This parallelized research approach is scalable and can easily be adjusted for repositories of varying sizes, for example by setting number of sources, number of queries and number of collected blocks per query. However, we used a one size fits all configuration which typically yielded 30-50 evaluated code blocks, most often successfully identifying the ideal file and location multiple times from different sources.
File Reliability Diagram – Correctness vs Intrinsic Confidence
The relationship between system confidence vs actual correctness of file
Figure 1: This graph displays how likely it is that the system found the correct file as function of its confidence. All SWE-bench Lite issues are sorted by the system's confidence in its most probable file. The x-axis shows the average confidence for groups of 15 consecutive issues in the sorted list (ranging from 35% to 100% confidence). The y-axis shows the average actual correctness of the same group of issues (ranging from 14% to 100%).
Number of files and rollouts - The number of interesting files can vary, and we allow for up to three different files to be selected for development rollout. All files with above a certain confidence threshold gets its own development plan and is passed onto development. If only one file is deemed interesting, 3 rollouts are assigned for this file. If 2-3 files are interesting enough, 2 rollouts are given for each file. At least 2 rollouts make for more robust patch generation. The development plan is created slightly differently for consecutive rollouts of the same file, to introduce variance and find new solutions.
File Candidates
Golden File or Most Commonly Resolved File - Plan for correct file for Editing
Figure 2: For each issue, Codev generates a ranked list of probable files where the problem could be solved. This graph displays all issues sorted by Codev's confidence in its first file choice. For the first 190 issues, Codev was highly confident and only attempted to work in a single file. For the next 97 issues, it attempted solutions in two files, and for 13 issues, it tried three different files. In 20 issues Codev did not find the correct file at all. And In 13 issues, the correct file was found but ranked too low to be selected for development, though 7 of those would have been implemented if one more file had been allowed.
Development
Regression test baseline – Before development starts, a specialized workflow is run to identify and run the repos existing regression tests. The first step of this workflow is to determine the test runner, i.e. the command that runs tests in the given repo. For repositories in the SWE-bench dataset this is often pytest or tox, but can also be any arbitrary custom script, for example Djangos runtests.py or SymPys bin/test.

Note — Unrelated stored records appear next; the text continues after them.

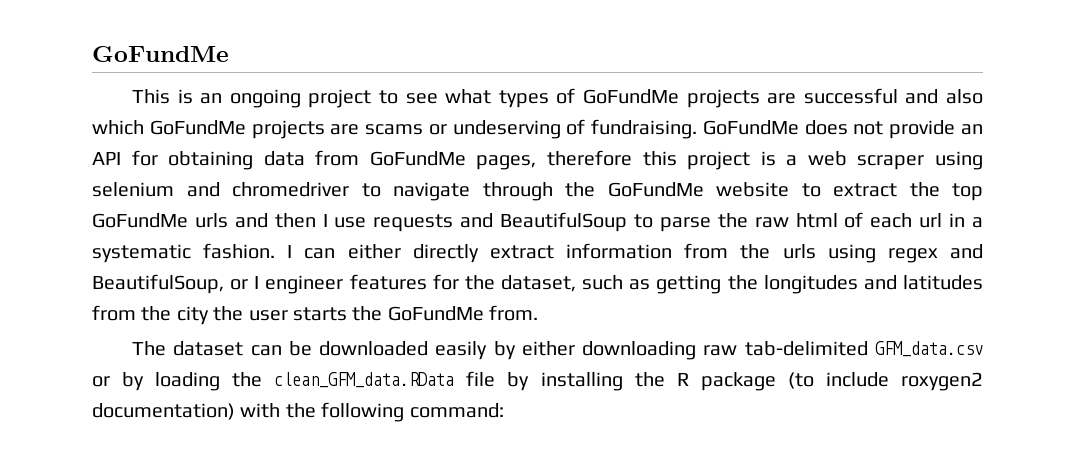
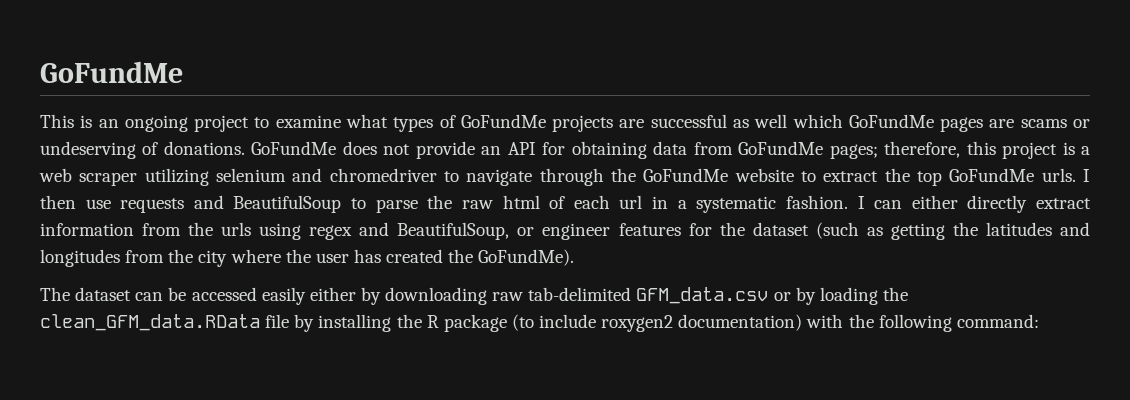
- This is an ongoing project to see what types of GoFundMe projects are successful and also which GoFundMe projects are scams or undeserving of fundraising.
+ This is an ongoing project to examine what types of GoFundMe projects are successful as well which GoFundMe pages are scams or undeserving of donations.
- GoFundMe does not provide an API for obtaining data from GoFundMe pages, therefore this project is a web scraper using selenium and chromedriver to navigate through the GoFundMe website to extract the top GoFundMe urls and then I use requests and BeautifulSoup to parse the raw html of each url in a systematic fashion.
+ GoFundMe does not provide an API for obtaining data from GoFundMe pages; therefore, this project is a web scraper utilizing selenium and chromedriver to navigate through the GoFundMe website to extract the top GoFundMe urls. I then use requests and BeautifulSoup to parse the raw html of each url in a systematic fashion.
- I can either directly extract information from the urls using regex and BeautifulSoup, or I engineer features for the dataset, such as getting the longitudes and latitudes from the city the user starts the GoFundMe from.
+ I can either directly extract information from the urls using regex and BeautifulSoup, or engineer features for the dataset (such as getting the latitudes and longitudes from the city where the user has created the GoFundMe).
- The dataset can be downloaded easily by either downloading raw tab-delimited GFM_data.csv or by loading the clean_GFM_data.RData file by installing the R package (to include roxygen2 documentation) with the following command:
+ The dataset can be accessed easily either by downloading raw tab-delimited GFM_data.csv or by loading the clean_GFM_data.RData file by installing the R package (to include roxygen2 documentation) with the following command:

Well maintained repos and commercial products often have large numbers of regression tests. Therefore, it is desirable to identify which tests are most relevant when editing a given file. Ranking of which tests to run, is done through static import analysis, module name comparison as well as through LLM calls.
Test Module Coverage
Issues where Codev finds the relevant test module within a given number of test modules
Figure 3: This figure shows how likely it is that the test discovery process finds the correct test module(s) that SWE-bench has selected for evaluation. The system ranks the tests modules it finds in the repo from most to least likely to be relevant. The x-axis depicts how many regression tests are run. The y-axis shows in how many percent of all SWE-bench Lite issues Codev finds the relevant test modules.
Running through the most relevant regression tests before development establishes a baseline of passing and failing tests. This enables the system to isolate the impact of its changes from pre-existing issues in the codebase, which reduces the risk of misguided noise.
With the research phase complete and regression tests established, development begins. The system proceeds to implement the solution with the help of the problem description, development plan, and condensed file context.
Issue Reproduction and Solution Validation - Once a solution is syntactically correct and mergeable, the development process faces its most challenging task: creating tests which reproduce the original problem and validates the new solution. While typical solution patches may modify 5-50 lines of code, the test scripts for reproduction and validation often span 100-300 lines. The challenge stems from the need to generate comprehensive test cases covering various edge cases, and catering for repo specific setups. It must also accurately distinguish between reproduction of issues in the original source code and validation of success in the updated code.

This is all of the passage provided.